Franz Wender Unsplash

You would have to be a hardcore leftie – or Nigel Farage – not to have given at least two cheers for the victory of Boris Johnson in last month’s general election. After the past disgraceful three and a half years, the ballot-box routing of the hard-left, soft-left and the globalist/remain establishment certainly had me purring. I am not a Boris believer but you would have to be churlish in the extreme not to welcome what appears to be new thinking in Number Ten after almost 25 years of Blairite/Cameroon, left-liberal, pro-EU managed decline.


It should not have taken as long as it did for someone in Westminster to work out that the wheels were coming off the new dispensation of amoral capitalism, neo-Marxist social and cultural policy larded with colossal, unsustainable immigration levels. June 23, 2016, was an enormous gun fired at an arrogant and complacent establishment. The blast was ignored. By the Brexit end-times of 2018/19 almost anyone with a brain could have jotted down a winning election strategy on the back of a beer mat. Yet it took all of those years of nonsense and the major disaster area of the May administration before the cornered Conservative Party relented and gave the job to Mr Johnson. Whenever one feels like trusting the Tory Party again, one must cast one’s mind back to the Phoney War period we have just passed through, where the Conservatives fervently hoped to hoodwink the public into a Brexit in Name Only (Brino) with large parts of the British media actively participating in the deceit. Yes, the party is under new management but, as with Labour, it would be foolish to forget old crimes. Alas, the public has short memories and Brexit will now rapidly slide towards the backburner of public consciousness. We must be vigilant.


Nevertheless, Mr Johnson has arrived in Downing Street with a splash and a sense of relief not felt in Britain since Margaret Thatcher arrived amid the interminable industrial squabbling and wholesale financial decline of Britain in the Seventies. Like Mr Farage, Mr Johnson has deviated wildly from the standard model of politician proposed by US and British spin doctors from Bill Clinton onwards: Mr Johnson and Mr Farage are not the smarmed down, tie-less, moisturised, low-fat, pluck-browed, smoke-free, politically corrected, skimmed milk politicians which received wisdom declared that television, and therefore by extension the public, wanted. On the contrary Mr Johnson and Mr Farage have paraded themselves as being as human as the next man or woman, and the public up and down the country have taken to that in a big way. To an extent they took to it in the demeanour of the Labour leader Jeremy Corbyn in his early days in the post, until they realised that the old Islington Bennite had an economy-wrecking agenda and had given succour and specious defence to a ragtag and bobtail of Britain’s deadliest and most morally insane enemies.

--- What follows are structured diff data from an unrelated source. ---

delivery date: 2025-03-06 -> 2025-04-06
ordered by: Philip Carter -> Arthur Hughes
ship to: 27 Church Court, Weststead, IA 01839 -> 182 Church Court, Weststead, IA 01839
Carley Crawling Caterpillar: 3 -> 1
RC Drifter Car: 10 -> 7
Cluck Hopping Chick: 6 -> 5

The future pitfalls of any government are hard to predict with any exactitude but if Mr Johnson governs as he has campaigned it seems clear that a few years of dynamism and, dare I say it, fun are on the cards. Tanks on the lawn at the civil service and pot-shots at the BBC augur well.

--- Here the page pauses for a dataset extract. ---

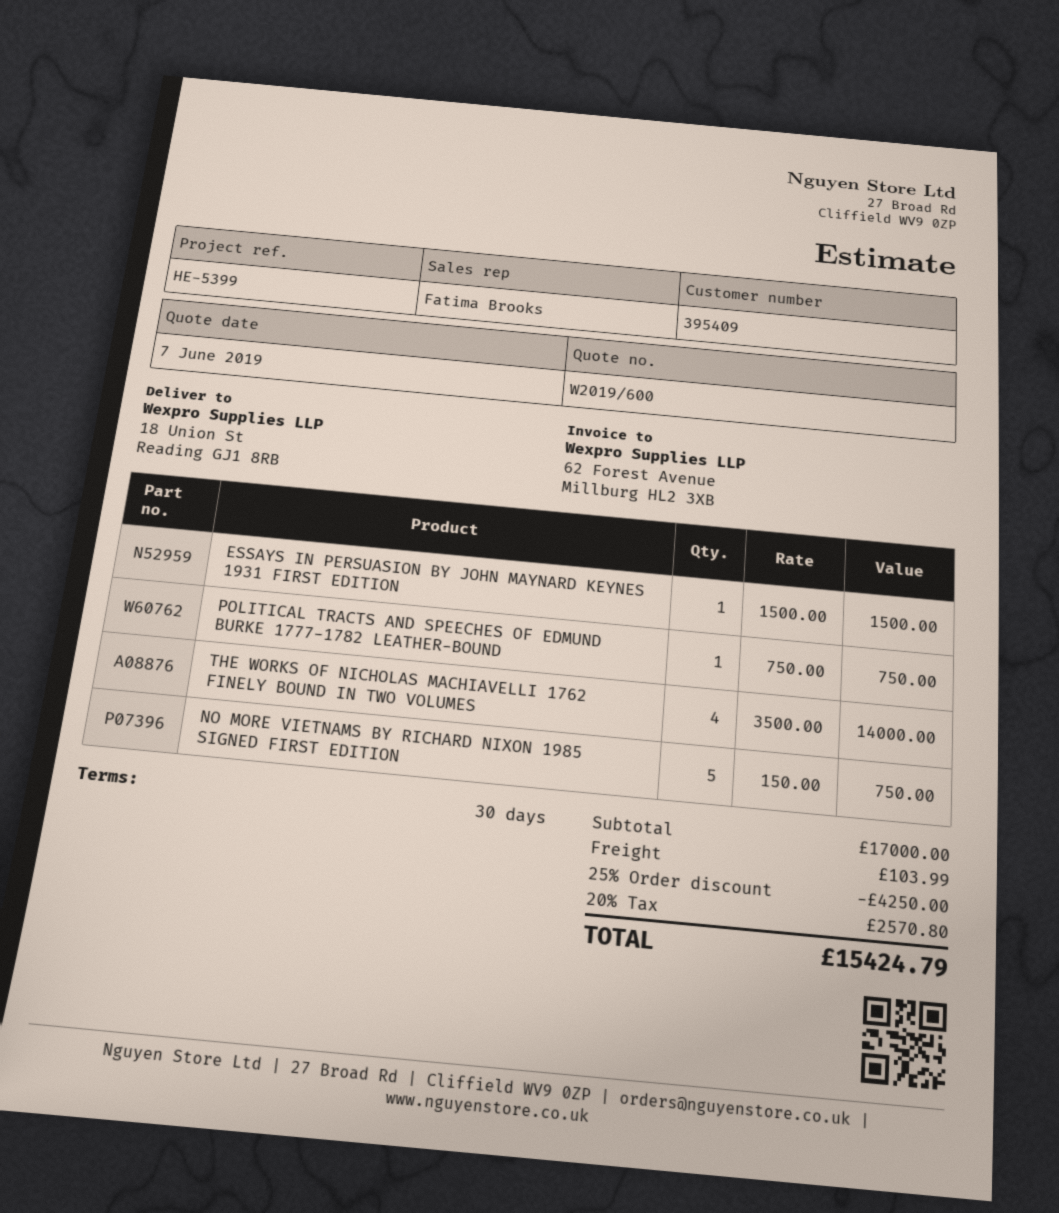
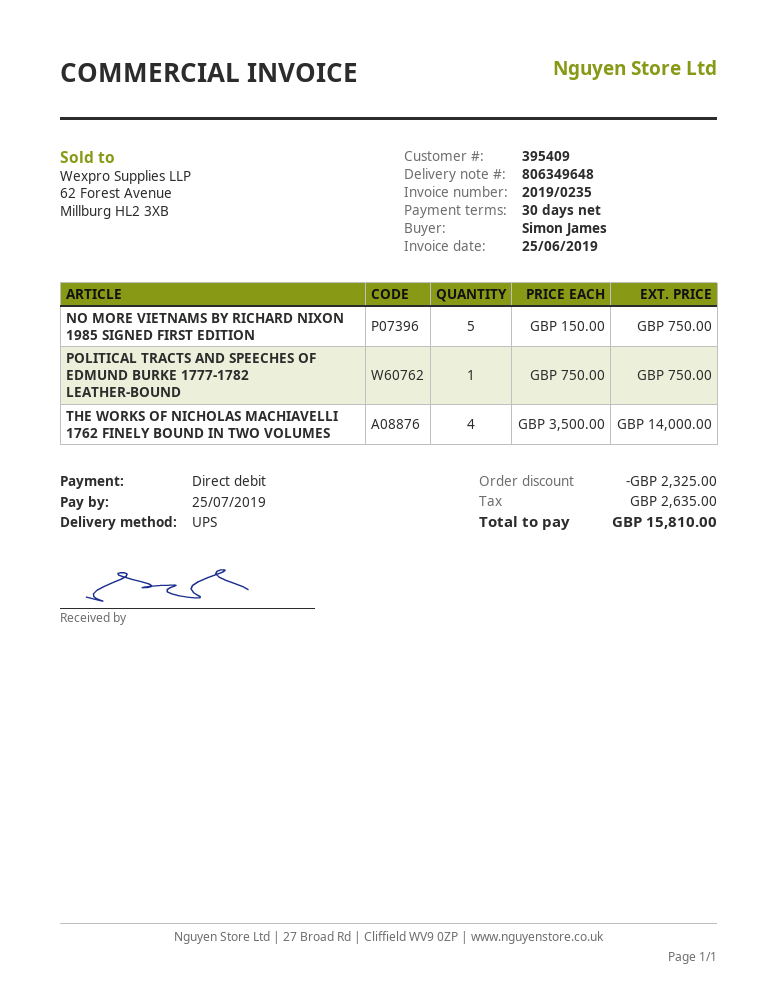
ESSAYS IN PERSUASION BY JOHN MAYNARD KEYNES 1931 FIRST EDITION: 1 x 1500.00 = 1500.00 -> none
discount: 4250.00 -> 2325.00
shipping: 103.99 -> none
tax: 2570.80 -> 2635.00
total: 15424.79 -> 15810.00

Mr Johnson must look to the genius loci of Britain, which, despite the hectoring of the BBC and the broadsheet commentariat, is not partial to top-down managerialism, foreign interference in domestic affairs or indeed socialism. It is however, liberal – in the older meaning of the word – up to a point, and reformist, but very far from zealously so, particularly in the light of the onslaught of political correction these past two decades. Natural justice still holds sway with the public, and politicians who ignore this plain fact – as all prime ministers have to a  lesser or greater degree for 30 years – will pay for it eventually. Mr Johnson, take note.


Will the Left give any thought to the events of the past few years and the boil-lancing cataclysm of the 2019 general election? Yes, but not in the way you might think, learning lessons etc. For the broad Left, encompassing John Major and Tony Blair all the way out to the raving Jew haters of Momentum, the lesson of the 2019 election will be that of the Brexit referendum all over again: democracy is a pesky, troublous thing and the more you can remove it from the public’s grasp the better.


Across thousands of dinner parties in modish parts of London in the years to come, the middle-class Left will seethe and plot, much as they did in the long Thatcher years. They will consider and perhaps snatch at new oily messiahs of the Blair variety, but as I said above, the public has been inoculated against such people, a protection I predict will last for some time. I predict they will target the young in an attempt to revive discredited ideas such as Proportional Representation. It will be desperate stuff.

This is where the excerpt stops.